KWIC reads a list of lines, generates all the circular shifts of each line, sorts the shifted lines, and writes the resulting lines to stdout. For a given line, a circular shift is generated by removing the first word in the line and appending it to the end of the line. Thus, a line with N words has N circular shifts (including the original line).
The KWIC output is useful because it supports a simple lookup scheme. Suppose that the input is a long list of book titles, and that the user wants all the books on "programming". In the KWIC output, the title (perhaps shifted) of every one of those books will have an entry under "p".
For some words, e.g., "the" and "of", there is no point in generating a shift; no user will look up all lines beginning with "the". Therefore, KWIC provides a facility for ignoring such "noise words" in the output. The user provides a noise words file and shifts beginning with a noise word are suppressed.
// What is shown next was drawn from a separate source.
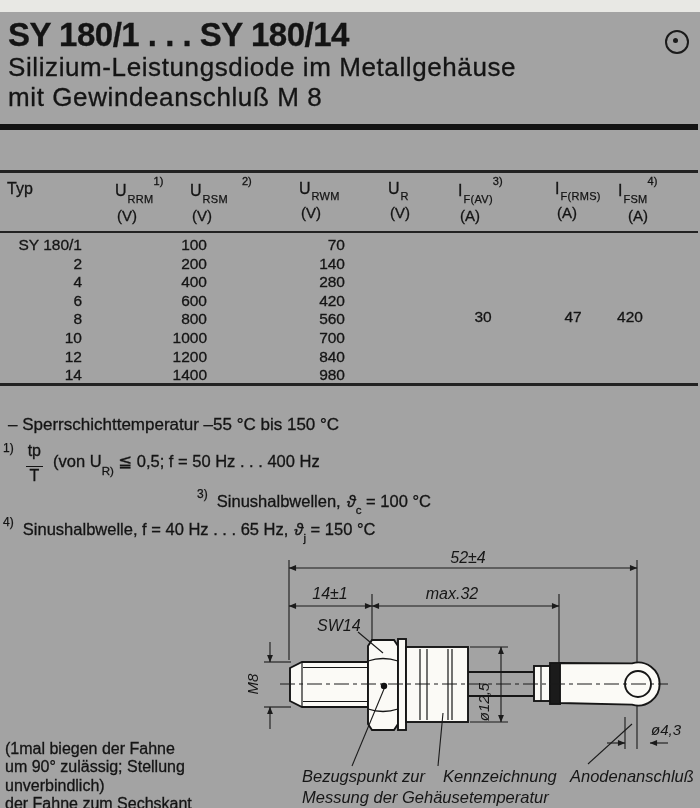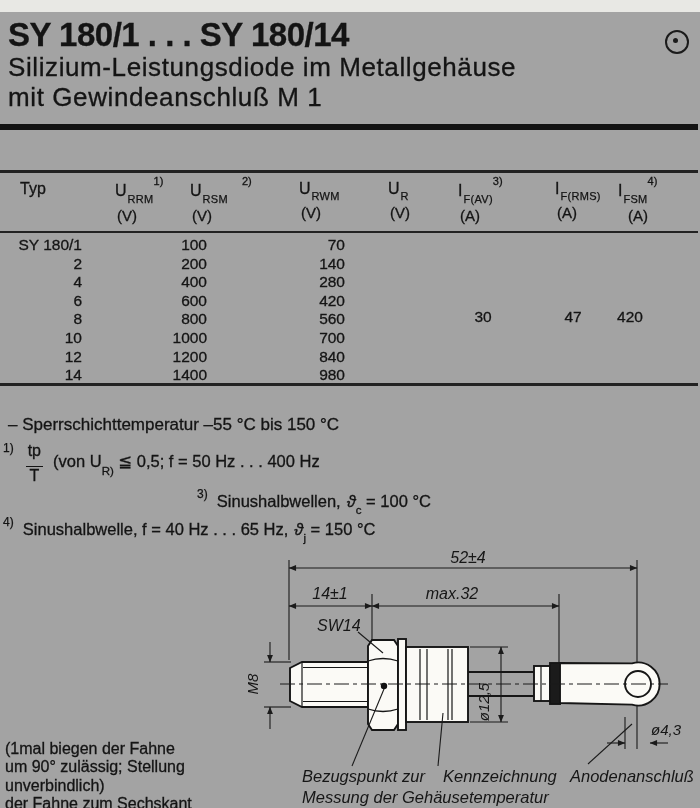"mit Gewindeanschluß M 1" div { text: 1 -> 8 }
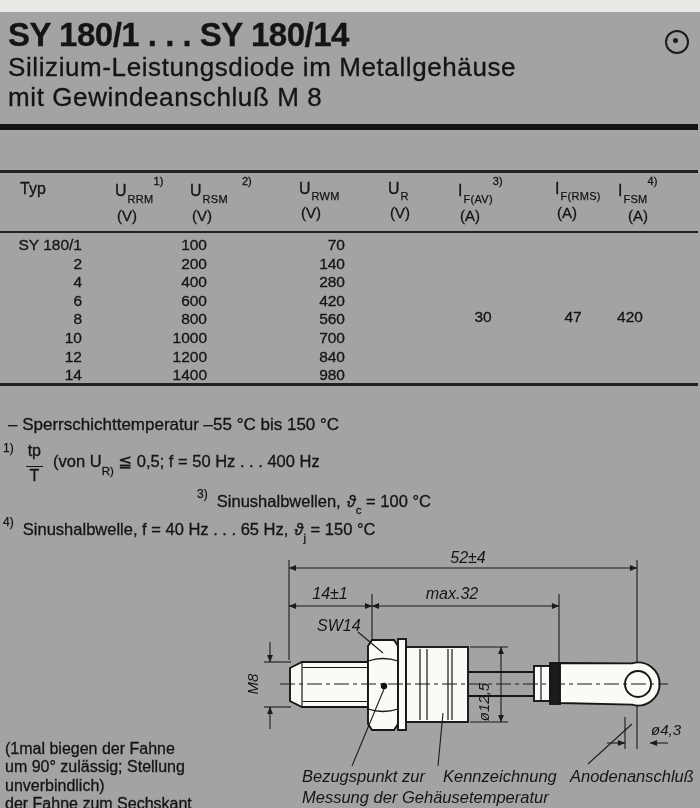"Typ" .c0 { left: 20px -> 7px }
kwic [-n noiseWordsFile] linesFile ...If the
-n
argument is present,
then the noise words are read from noiseWordsFile
.
Otherwise, if the KWICNOISEWORDS
environment variable
exists, then KWICNOISEWORDS
is assumed to contain the name of
the noise words file.
If the -n
argument is not present and
the KWICNOISEWORDS
environment variable does not exist,
then the noise words are read from the file noiseWords
in the current directory.
If one or more linesFile
s are present,
then the lines to be shifted are read from these files.
Otherwise the lines are read from stdin
.
In the noise words file, each word must appear on a line of its own. The words must be sorted in ascending order. Case is irrevelant. Thus, if "the" is in the noise words file, then a shift beginnning with "The" or "the" will be suppressed.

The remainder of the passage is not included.